§ Provided information:

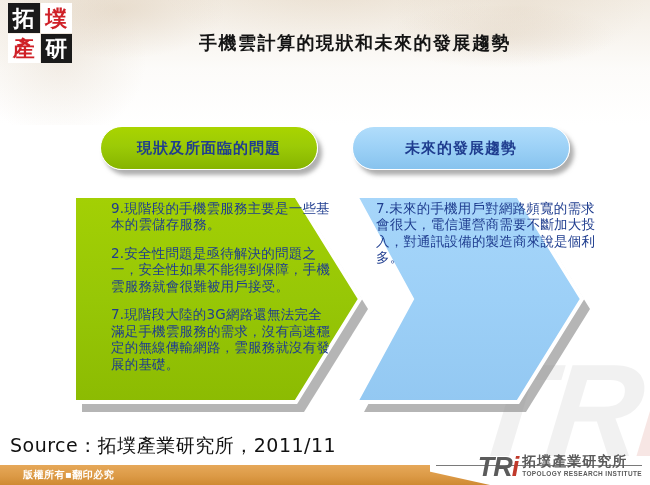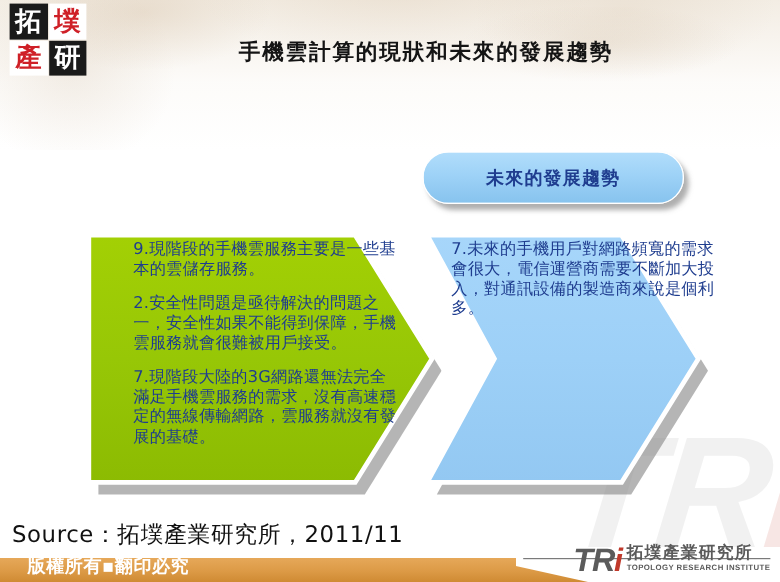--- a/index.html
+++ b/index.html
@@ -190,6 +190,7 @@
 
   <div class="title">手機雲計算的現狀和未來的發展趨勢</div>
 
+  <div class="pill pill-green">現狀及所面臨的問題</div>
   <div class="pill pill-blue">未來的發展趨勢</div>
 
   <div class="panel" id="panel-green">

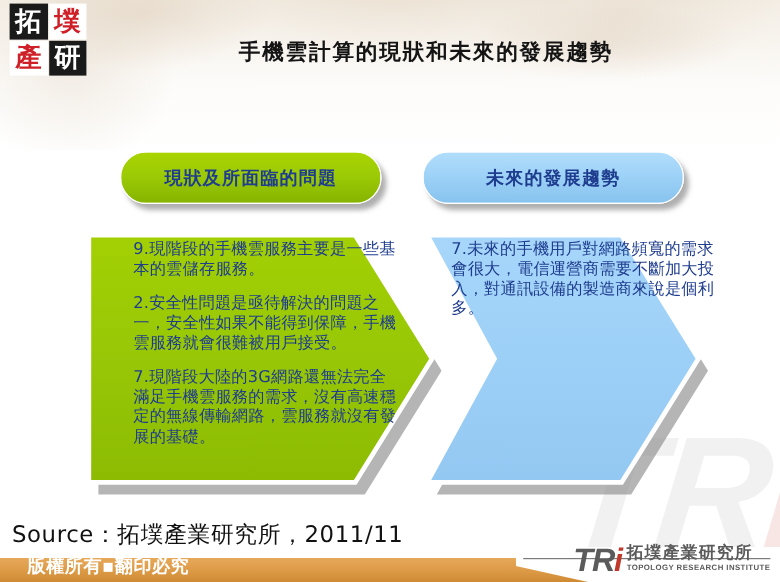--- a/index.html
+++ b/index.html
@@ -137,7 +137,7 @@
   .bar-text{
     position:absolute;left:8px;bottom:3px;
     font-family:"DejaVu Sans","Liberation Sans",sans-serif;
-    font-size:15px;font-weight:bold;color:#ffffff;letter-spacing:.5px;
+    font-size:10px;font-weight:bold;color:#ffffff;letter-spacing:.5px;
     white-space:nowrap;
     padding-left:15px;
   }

§ The problem: When you find a line in the records that contains the word "green", copy it.

§ Reply to the task:
+  <div class="pill pill-green">現狀及所面臨的問題</div>
   <div class="panel" id="panel-green">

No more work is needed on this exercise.